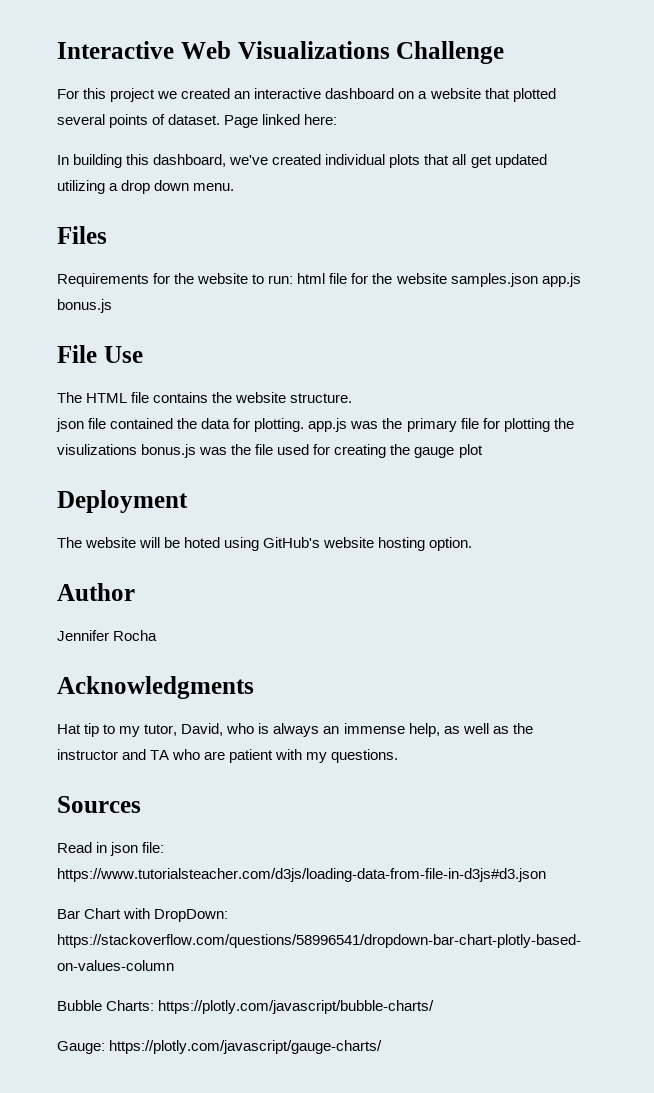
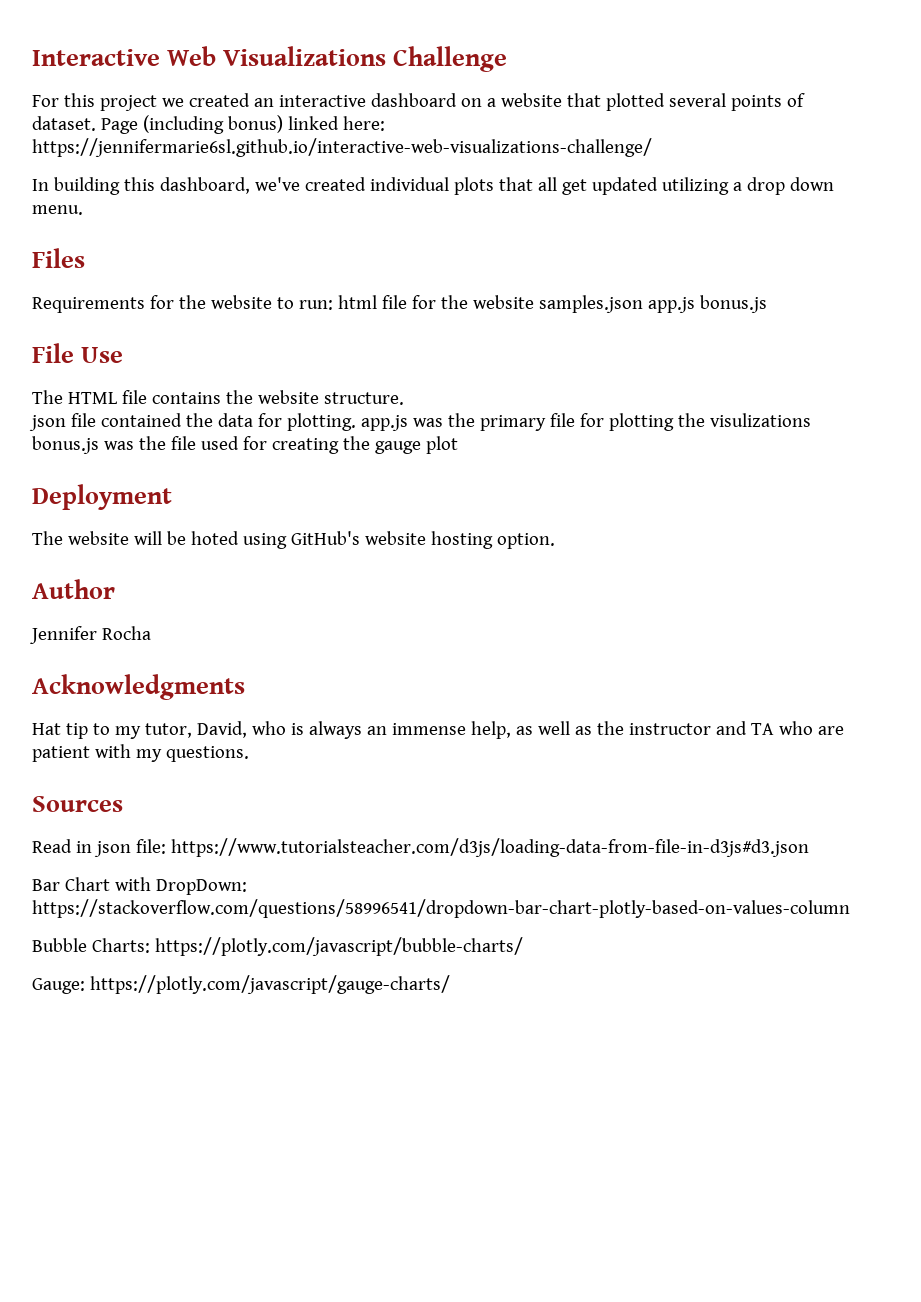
(259, 121) none -> [142,115,283,134] (including bonus)
(338, 119) none -> [32,138,652,157] https://jennifermarie6sl.github.io/interactive-web-visualizations-challenge/

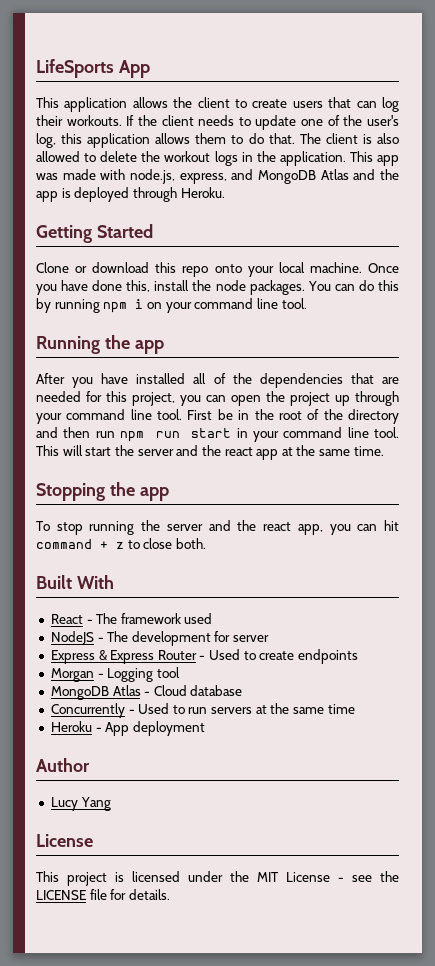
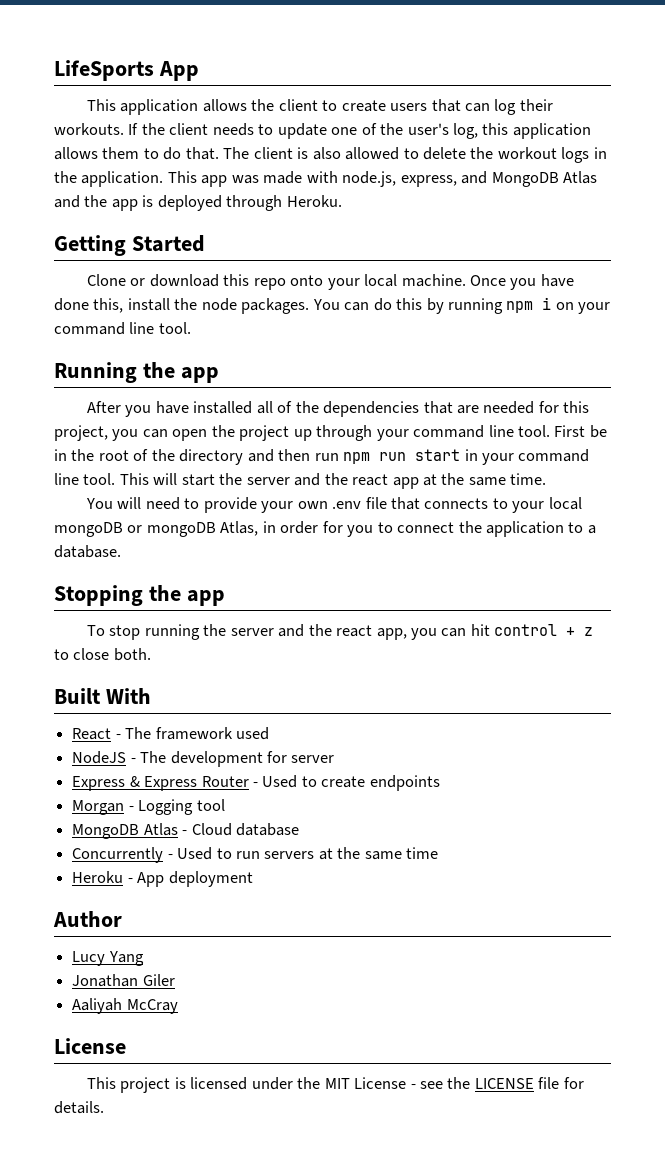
(384, 451) none -> [85,497,582,513] [54,521,596,537] [54,545,121,558] // You will need to provide your own .env file that connects to your local mongoDB or mongoDB Atlas, in order for you to connect the application to a database.
[36,539,92,549] command -> [494,624,558,636] control
(111, 804) none -> [72,974,175,987] [72,998,178,1014] // Jonathan Giler // Aaliyah McCray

● **INSTRUCTIONS TO FOLLOW**
For the records above, output each one exactly and skip any image.

● **ANSWER**
(259, 121) none -> [142,115,283,134] (including bonus)
(338, 119) none -> [32,138,652,157] https://jennifermarie6sl.github.io/interactive-web-visualizations-challenge/

(384, 451) none -> [85,497,582,513] [54,521,596,537] [54,545,121,558] // You will need to provide your own .env file that connects to your local mongoDB or mongoDB Atlas, in order for you to connect the application to a database.
[36,539,92,549] command -> [494,624,558,636] control
(111, 804) none -> [72,974,175,987] [72,998,178,1014] // Jonathan Giler // Aaliyah McCray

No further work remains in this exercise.